(Server)less is more

How to build a Google Analytics-like collection platform without deploying a single server

Web analytics in the Age of Context

“Less is more” L. M. van der Rohe

A s some tech aficionados eloquently put it, we are now entering the “Age of Context”, an age in which the joint effect of several technological trends (big data, social networks, mobile phone sensors) promises the biggest revolution in consumers’ life since the Internet.

When used correctly, the unprecedented wealth, frequency and quality of these data streams would power a more personalized and anticipatory experience for all users.

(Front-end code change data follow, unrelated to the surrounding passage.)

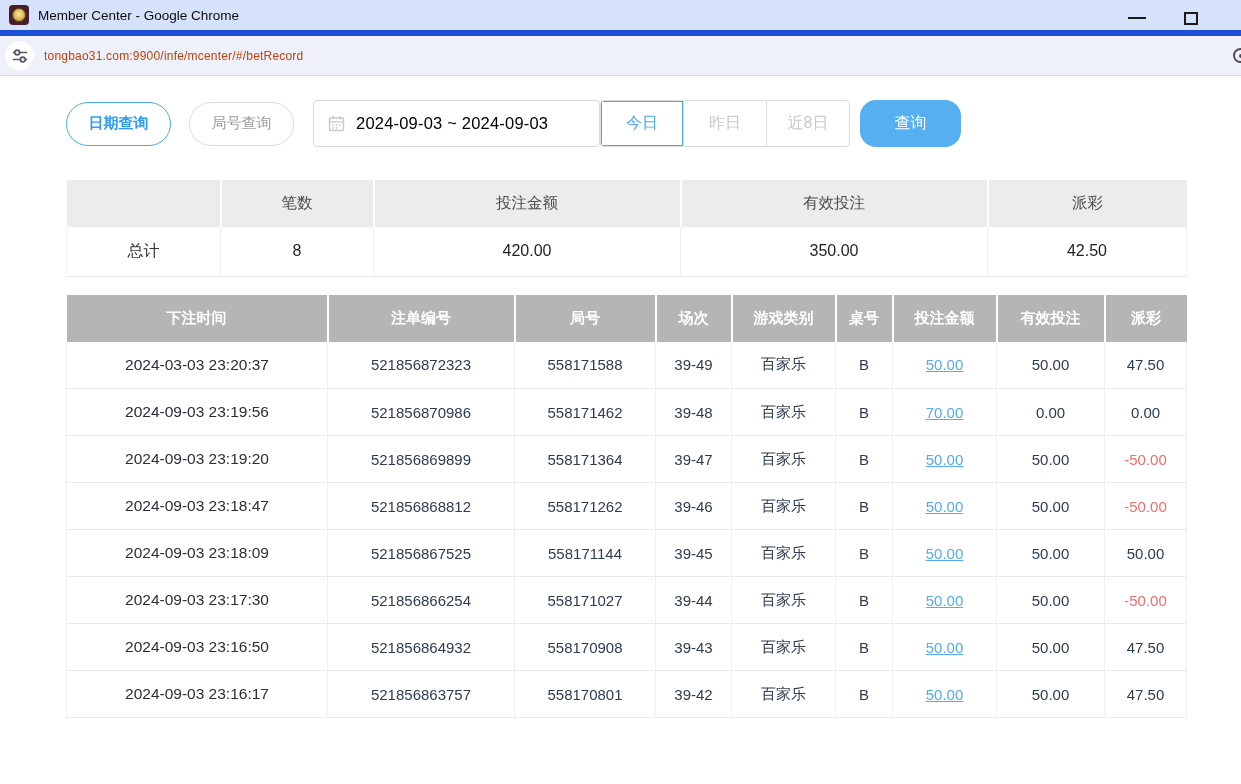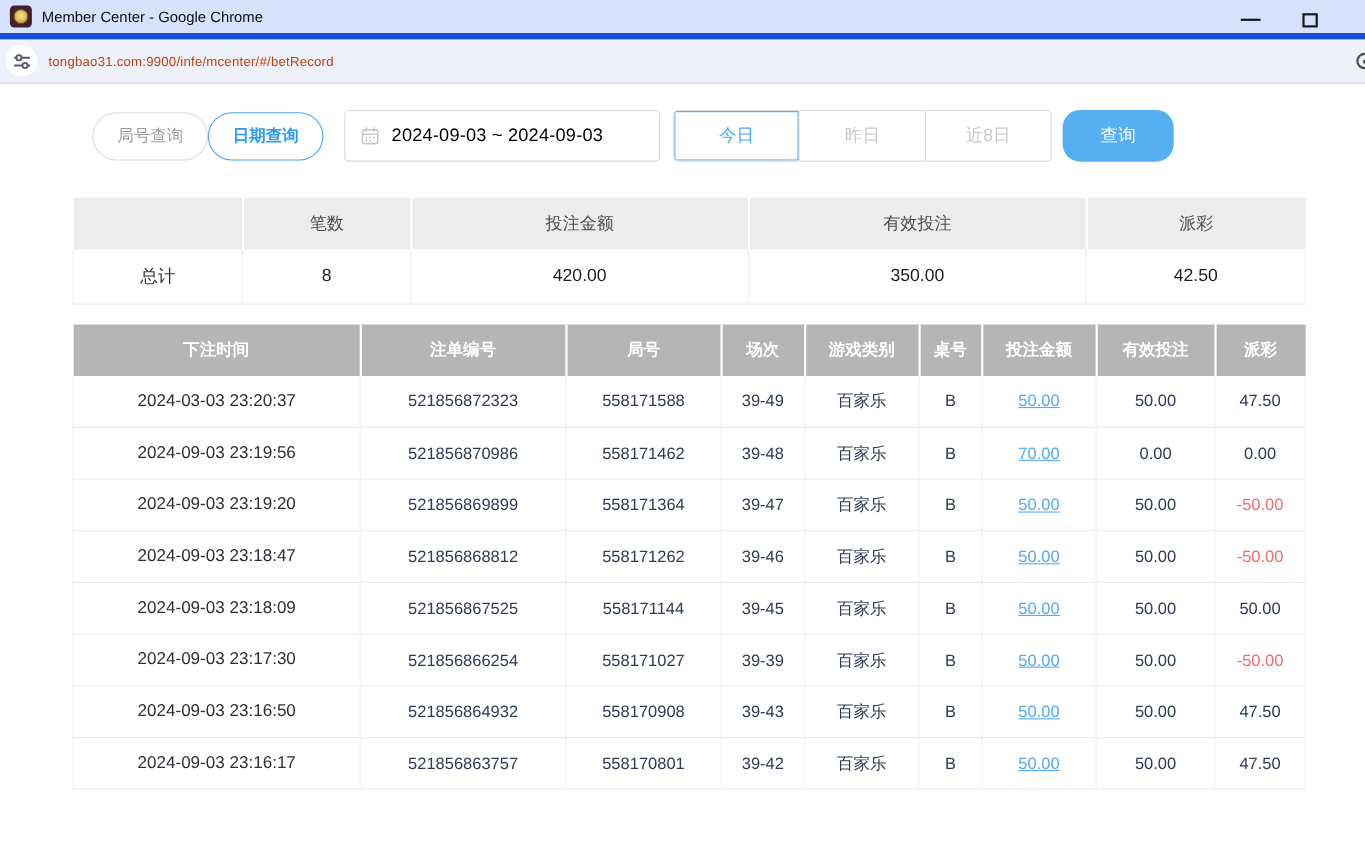--- a/index.html
+++ b/index.html
@@ -146,8 +146,8 @@
 
 
   <div class="filterbar">
+    <div class="pill active">日期查询</div>
     <div class="pill inactive">局号查询</div>
-    <div class="pill active">日期查询</div>
 
     <div class="datebox">
       <span class="cal">

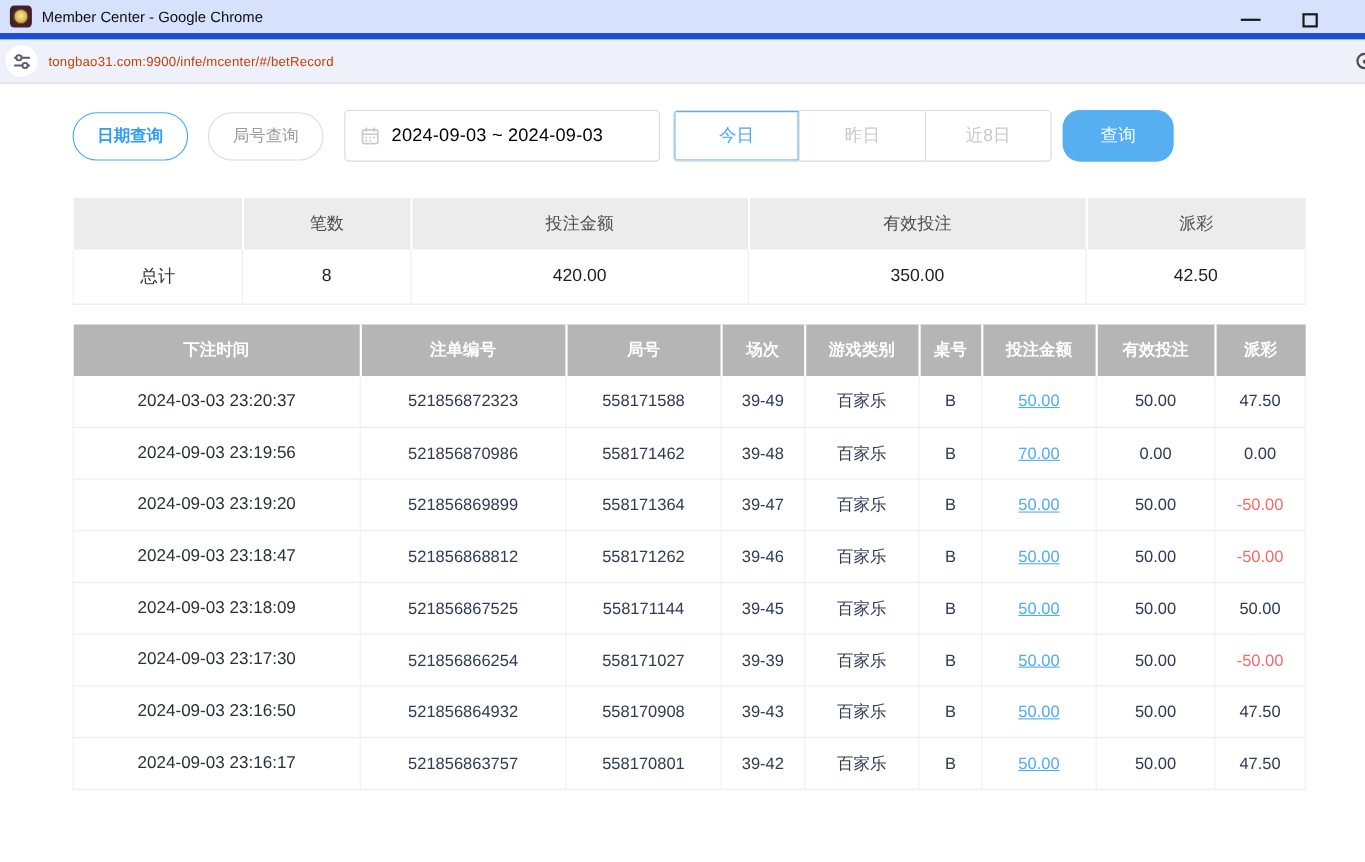--- a/index.html
+++ b/index.html
@@ -69,7 +69,7 @@
   .datebox .val { font-size:16.5px; color:#000000; letter-spacing:.2px; }
 
   .seg-group {
-    margin-left:12px; width:344px; height:47px; border:1px solid #dcdcdc; border-radius:4px;
+    width:250px; height:47px; border:1px solid #dcdcdc; border-radius:4px;
     display:flex; overflow:hidden; background:#fff;
   }
   .seg {

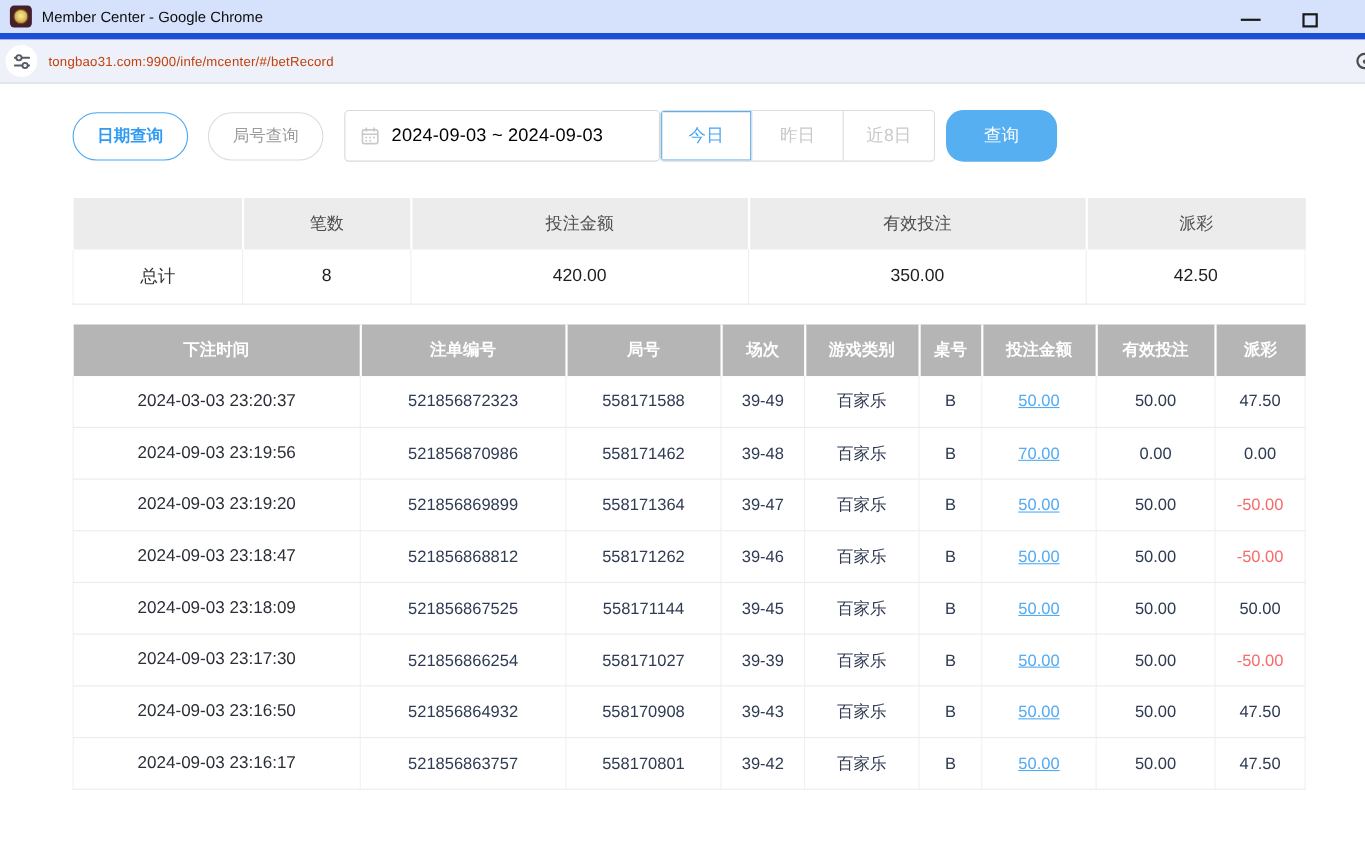--- a/index.html
+++ b/index.html
@@ -293,7 +293,7 @@
     <td>2024-09-03 23:17:30</td>
     <td>521856866254</td>
     <td>558171027</td>
-    <td>39-39</td>
+    <td>39-44</td>
     <td>百家乐</td>
     <td>B</td>
     <td><a href="#">50.00</a></td>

At Tooso we are building a next-generation search and discovery platform in our mission to make online shopping a seamless and customized experience. To achieve this goal, our whole infrastructure needs to support real-time and almost real-time processes at scale.

Most readers will be already familiar with the most famous web analytics platform on Earth, Google Analytics (GA): by simply dropping some Javascript into your website, Google gives you a nice app with all sorts of insights about how users interact with your pages. GA use cases are not unique though: any service — like ours — that needs to collect browsing data efficiently and tell users apart (is X the same user that was on page Y yesterday? What is the ratio of new/returning visitors? etc.) will need its own web analytics pipeline.

When designing the third major update of our APIs, we decided to completely revamp our protocol to collect and ingest data: can we build our own “Tooso Analytics” by relying entirely on AWS PaaS (Platform-as-a-Service) services? In this post, we are sharing our code, infrastructure and tooling choices hoping that our experience will save you some time when making your own decisions.

We start with a small overview of pixels and use cases for web analytics: if you already are a web ninja, feel free to skip to the next section.

Pixels 101

“Advertising is the greatest art form of the 20th century” M. McLuhan

Web analytics start with pixels.

What is a pixel? While real-time personalization for online shopping is still a cutting-edge frontier, everybody is familiar with pixels through at least one product: online advertising (which explains why they have such a bad rep these days).

Let’s start with a classic (and somewhat simplified) example. You go to awesomeBooks.com and take a look at book XYZ, then you go to your favorite social network mySocial.com and you get an ad showing you precisely XYZ. How does that happen? It happens through a pixel, a 1x1 transparent gif (invisible to the final user) that gets loaded by both awesomeBooks.com and mySocial.com through (and this is the trick) a third domain, say, gugolAnalytics.com.

Simple advertising example: thanks to a pixel from a third-party, site A and B are able to “recognize” the user in two different moments and provide relevant information.

When loading the gif from gugolAnalytics.com the webpage sends a normal request to the remote server, complete with parameters containing user information. In response to that, gugolAnalytics.com sends the 1x1 image and a cookie to your browser: it is by using these data that you can get on mySocial.com an ad based on what happened on awesomeBooks.com.

Google Analytics pixel being loaded on Tooso’s website: note the long list of parameters in the HTTP request.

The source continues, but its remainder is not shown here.